After services, our group had a lovely dinner at the JCC Krakow.  At the dinner, I had the chance to sit with and get to know several young Jewish community members in Krakow.  Each of them had such interesting stories.  Most of these young people there were in their mid twenties found out only a few years ago that they were Jewish.  I’ll talk more about this later, but it was amazing to meet young people who not so long ago found out that they had Jewish ancestry and embraced their heritage.  These young people were so happy to be Jewish. They were so proud of it and committed to building their Polish Jewish community.  It was very inspiring.  I loved talking to them and hearing their stories.

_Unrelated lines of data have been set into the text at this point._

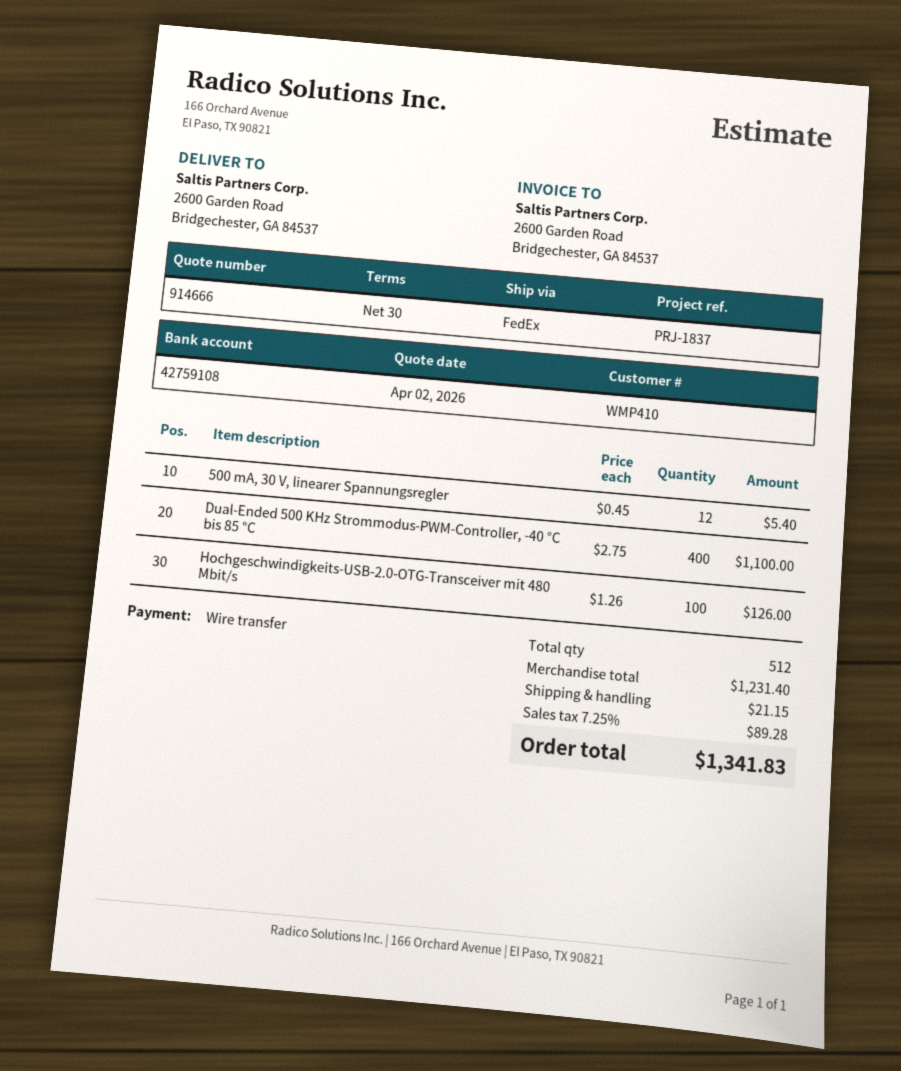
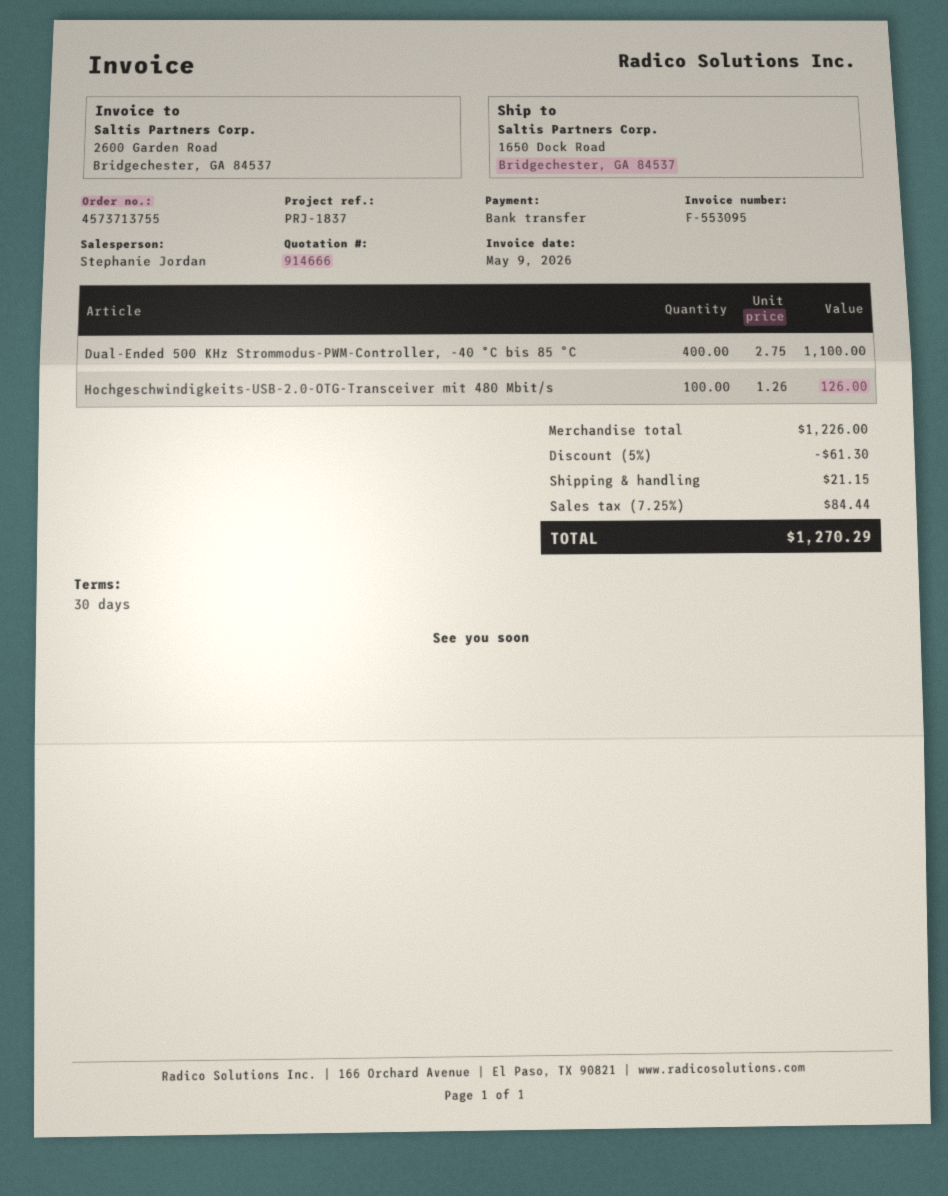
ship to: 2600 Garden Road, Bridgechester, GA 84537 -> 1650 Dock Road, Bridgechester, GA 84537
500 mA, 30 V, linearer Spannungsregler: 12 x 0.45 = 5.40 -> none
subtotal: 1231.40 -> 1226.00
discount: none -> 5% = 61.30
tax: 7.25% = 89.28 -> 7.25% = 84.44
total: 1341.83 -> 1270.29

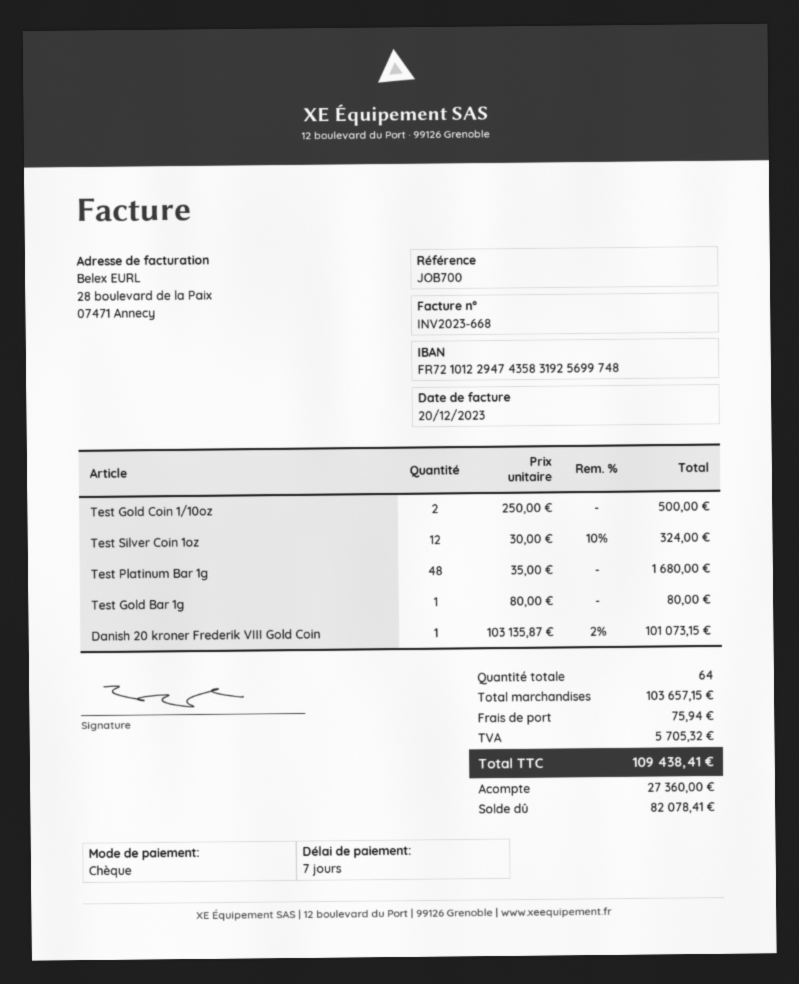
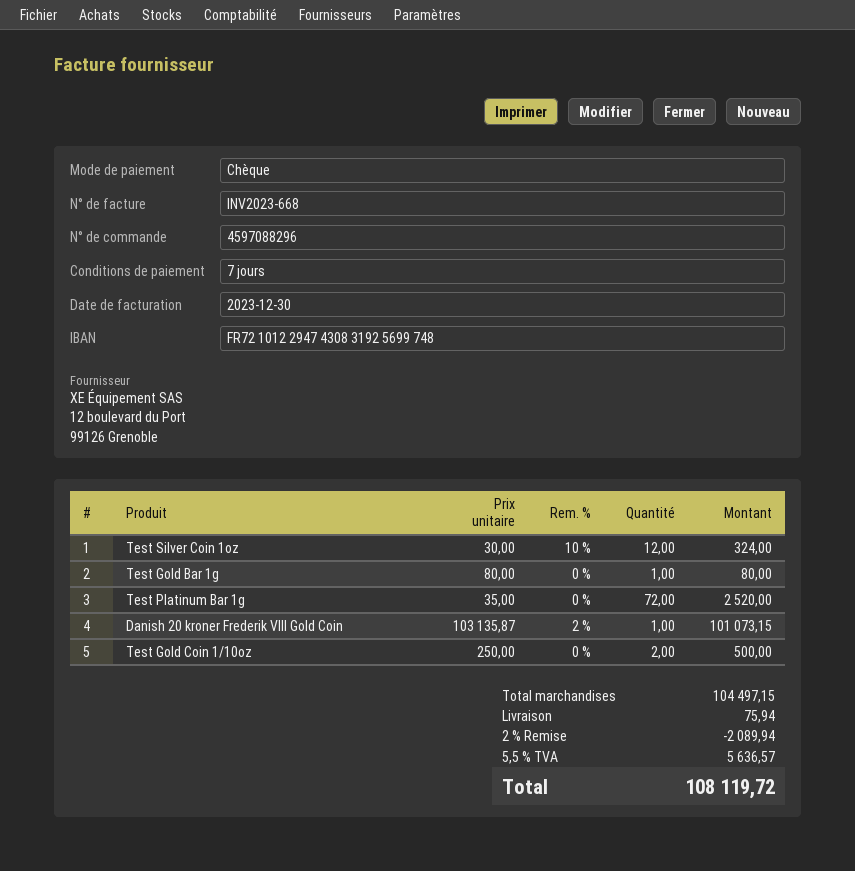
invoice date: 2023-12-20 -> 2023-12-30
bank account: FR7210122947435831925699748 -> FR7210122947430831925699748
Test Platinum Bar 1g: 48 x 35.00 = 1680.00 -> 72 x 35.00 = 2520.00
subtotal: 103657.15 -> 104497.15
discount: none -> 2% = 2089.94
tax: 5705.32 -> 5636.57
total: 109438.41 -> 108119.72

After my evening at the JCC, I went back to my hotel feeling a larger sense of relief than I had going into the evening.  Celebrating Shabbat right after visiting Auschwitz was the perfect way to end the day.  It put me in perspective. It showed me something important – something EXTREMELY important.  That is the fact that the Nazis weren’t successful. They didn’t win.  They might have killed so many of us.  They might have tried to wipe out the Jews.  But they failed.  The Jews are still here and they are alive.  They are living right in the places where they were once herded out.  They still have their humanity. They are alive and still say the prayers on Friday nights.  That day I was proud to be among my peers.  I was proud to be Jewish and I was proud to be in Krakow.  I felt so blessed and I didn’t feel like it was pointless.  For the first time in a long time I felt – there is no place I’d rather be than here.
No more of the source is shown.